Pergunte a qualquer ministro do Supremo Tribunal Federal se impeachment é golpe. De Dias Toffoli ao decano Celso de Mello, todos vêm respondendo que não. Não, desde que sejam respeitadas as condições previstas na Constituição. Essa ressalva faz toda a diferença: desde que a Constituição seja respeitada.
No sábado, o Jornal Nacional exibiu um vídeo amador, todo tremido, de uma “entrevista” feita por uma militante pró-impeachment com o ministro Celso de Mello. No vídeo, o ministro não diz uma palavra diferente da que diria em sessão do Supremo. O impeachment é um instrumento previsto na Constituição, que pode ser aplicado a qualquer presidente, de qualquer partido, desde que se cumpra o que a lei prevê. E o que diz a lei? Que para haver impeachment é preciso que o presidente tenha cometido crime de responsabilidade.
Aqui começa a polêmica: por que crime a presidente Dilma Rousseff será julgada? Tecnicamente, apenas pelas pedaladas fiscais – manobras contábeis que outros governantes fazem (ou fizeram) para fechar as contas quando gastam mais do que arrecadam. Se o governo estivesse nadando em popularidade, as pedaladas não seriam suficientes para justificar o impeachment. Como o governo vai mal e as ruas pedem a saída de Dilma, qualquer pretexto basta aos deputados, que no primeiro momento farão um julgamento político e não jurídico.

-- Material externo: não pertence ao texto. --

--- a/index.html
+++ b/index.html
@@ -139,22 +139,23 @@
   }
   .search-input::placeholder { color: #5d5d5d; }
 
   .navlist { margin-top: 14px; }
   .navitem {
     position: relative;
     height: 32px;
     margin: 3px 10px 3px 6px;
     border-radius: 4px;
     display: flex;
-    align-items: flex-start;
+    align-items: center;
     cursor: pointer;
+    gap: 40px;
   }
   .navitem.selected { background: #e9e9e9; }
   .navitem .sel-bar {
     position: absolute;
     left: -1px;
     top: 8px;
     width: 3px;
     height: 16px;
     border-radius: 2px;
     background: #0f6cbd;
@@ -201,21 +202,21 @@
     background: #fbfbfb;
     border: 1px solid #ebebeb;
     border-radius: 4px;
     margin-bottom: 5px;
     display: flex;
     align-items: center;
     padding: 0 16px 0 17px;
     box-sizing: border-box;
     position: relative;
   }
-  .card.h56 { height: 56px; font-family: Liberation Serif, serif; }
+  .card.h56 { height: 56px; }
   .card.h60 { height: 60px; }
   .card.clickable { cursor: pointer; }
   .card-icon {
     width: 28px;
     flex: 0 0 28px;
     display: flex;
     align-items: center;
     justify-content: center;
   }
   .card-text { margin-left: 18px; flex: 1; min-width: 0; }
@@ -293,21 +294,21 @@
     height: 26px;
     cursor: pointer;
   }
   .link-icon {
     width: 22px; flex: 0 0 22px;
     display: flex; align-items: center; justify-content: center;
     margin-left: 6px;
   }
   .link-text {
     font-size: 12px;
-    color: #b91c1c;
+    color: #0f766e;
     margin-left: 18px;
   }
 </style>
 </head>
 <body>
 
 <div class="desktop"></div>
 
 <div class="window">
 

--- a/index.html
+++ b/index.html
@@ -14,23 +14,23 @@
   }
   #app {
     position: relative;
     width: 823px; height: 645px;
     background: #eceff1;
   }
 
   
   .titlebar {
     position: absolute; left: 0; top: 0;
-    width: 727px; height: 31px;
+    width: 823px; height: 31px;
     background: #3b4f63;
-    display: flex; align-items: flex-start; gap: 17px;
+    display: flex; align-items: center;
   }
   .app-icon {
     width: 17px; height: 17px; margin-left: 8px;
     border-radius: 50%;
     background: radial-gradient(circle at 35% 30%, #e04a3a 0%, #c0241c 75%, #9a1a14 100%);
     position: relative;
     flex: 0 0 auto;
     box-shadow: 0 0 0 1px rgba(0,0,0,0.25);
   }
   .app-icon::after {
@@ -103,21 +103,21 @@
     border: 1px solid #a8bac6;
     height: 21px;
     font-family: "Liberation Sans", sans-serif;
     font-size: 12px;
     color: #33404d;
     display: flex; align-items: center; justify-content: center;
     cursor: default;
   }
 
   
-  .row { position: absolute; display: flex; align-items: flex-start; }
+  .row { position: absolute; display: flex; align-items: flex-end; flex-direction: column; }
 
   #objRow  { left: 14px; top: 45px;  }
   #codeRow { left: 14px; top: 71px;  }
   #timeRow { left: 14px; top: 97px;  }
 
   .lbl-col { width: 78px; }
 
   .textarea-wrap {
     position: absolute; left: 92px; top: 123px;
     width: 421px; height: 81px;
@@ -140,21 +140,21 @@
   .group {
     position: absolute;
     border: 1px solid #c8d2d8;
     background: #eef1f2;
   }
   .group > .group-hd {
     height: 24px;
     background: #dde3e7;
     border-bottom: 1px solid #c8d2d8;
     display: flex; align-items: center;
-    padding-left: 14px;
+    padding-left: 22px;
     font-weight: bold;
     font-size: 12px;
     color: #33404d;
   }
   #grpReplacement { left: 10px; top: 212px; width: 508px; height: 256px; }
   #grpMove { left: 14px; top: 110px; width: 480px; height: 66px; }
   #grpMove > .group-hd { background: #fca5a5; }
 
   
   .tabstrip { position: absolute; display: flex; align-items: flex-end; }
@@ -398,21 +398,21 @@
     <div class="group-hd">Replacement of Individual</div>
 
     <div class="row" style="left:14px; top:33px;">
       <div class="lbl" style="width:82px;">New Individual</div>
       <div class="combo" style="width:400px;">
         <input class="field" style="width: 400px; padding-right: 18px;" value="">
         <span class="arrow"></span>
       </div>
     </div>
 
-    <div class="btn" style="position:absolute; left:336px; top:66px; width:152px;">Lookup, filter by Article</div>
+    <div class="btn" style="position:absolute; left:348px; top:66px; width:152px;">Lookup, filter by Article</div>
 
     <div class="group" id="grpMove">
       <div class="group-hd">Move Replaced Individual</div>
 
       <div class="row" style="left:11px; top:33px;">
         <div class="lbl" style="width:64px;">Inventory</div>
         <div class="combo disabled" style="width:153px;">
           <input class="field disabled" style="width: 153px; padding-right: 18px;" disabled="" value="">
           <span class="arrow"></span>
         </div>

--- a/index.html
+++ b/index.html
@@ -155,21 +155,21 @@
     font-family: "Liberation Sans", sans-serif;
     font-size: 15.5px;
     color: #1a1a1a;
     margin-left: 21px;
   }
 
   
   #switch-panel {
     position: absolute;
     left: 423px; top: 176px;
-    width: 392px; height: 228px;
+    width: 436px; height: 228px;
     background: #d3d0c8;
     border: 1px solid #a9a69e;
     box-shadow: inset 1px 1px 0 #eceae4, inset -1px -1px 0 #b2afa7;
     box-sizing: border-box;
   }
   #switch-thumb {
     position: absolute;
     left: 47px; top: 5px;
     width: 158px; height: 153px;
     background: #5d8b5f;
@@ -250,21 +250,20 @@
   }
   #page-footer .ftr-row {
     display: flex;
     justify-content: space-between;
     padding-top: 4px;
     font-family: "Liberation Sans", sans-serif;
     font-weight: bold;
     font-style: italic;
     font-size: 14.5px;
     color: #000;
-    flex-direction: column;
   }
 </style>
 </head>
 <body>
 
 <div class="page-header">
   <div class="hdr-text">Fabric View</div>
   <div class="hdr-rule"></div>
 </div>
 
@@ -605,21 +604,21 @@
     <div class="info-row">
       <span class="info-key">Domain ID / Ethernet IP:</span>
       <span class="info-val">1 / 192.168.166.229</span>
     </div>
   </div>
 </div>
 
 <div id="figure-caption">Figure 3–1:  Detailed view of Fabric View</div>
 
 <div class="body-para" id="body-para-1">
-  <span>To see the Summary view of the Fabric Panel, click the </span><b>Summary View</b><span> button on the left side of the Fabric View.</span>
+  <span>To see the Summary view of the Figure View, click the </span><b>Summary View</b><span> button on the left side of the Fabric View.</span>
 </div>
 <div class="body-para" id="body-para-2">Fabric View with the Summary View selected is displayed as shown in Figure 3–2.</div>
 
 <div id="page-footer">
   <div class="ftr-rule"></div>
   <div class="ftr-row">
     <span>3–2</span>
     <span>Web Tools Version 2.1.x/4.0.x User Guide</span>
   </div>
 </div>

Dentro e fora do Brasil, juristas respeitados sustentam que as manobras fiscais são insuficientes para justificar o afastamento da presidente. Outros, igualmente notáveis, garantem que sim. Se perguntar aos que gritam “Fora Dilma” por que ela deve sair, ninguém falará em pedaladas. As respostas mais frequentes serão os desvios na Petrobras, a compra da refinaria de Pasadena, os pagamentos da Odebrecht para o marqueteiro que fez as campanhas dela, a delação de Delcídio Amaral, as escutas telefônicas, a tentativa de driblar a Justiça com a nomeação de Lula para a Casa Civil e outros tantos que não estão no processo.
A dúvida em relação à legalidade de embasar o processo apenas nas pedaladas explica por que a Ordem dos Advogados do Brasil (OAB) decidiu protocolar outro pedido, em vez de se associar ao dos juristas Helio Bicudo, Miguel Reale Jr. e Janaína Paschoal. Como entidade de representação dos advogados, a OAB não pode subscrever um documento em que paire alguma dúvida sobre a legalidade. No requerimento próprio, entram as acusações contidas na delação de Delcídio, e a tentativa de driblar a Justiça dando foro privilegiado a Lula.
O mais provável é que o presidente da Câmara, Eduardo Cunha, deixe o pedido da OAB na geladeira, para não atrapalhar o andamento do que está em ritmo acelerado na Câmara. Para efeito político, o requerimento será tratado como a prova de que a OAB apoia o impeachment. Do ponto de vista jurídico, poderá reforçar a tese do governo de que esse em tramitação na Câmara está mal embasado.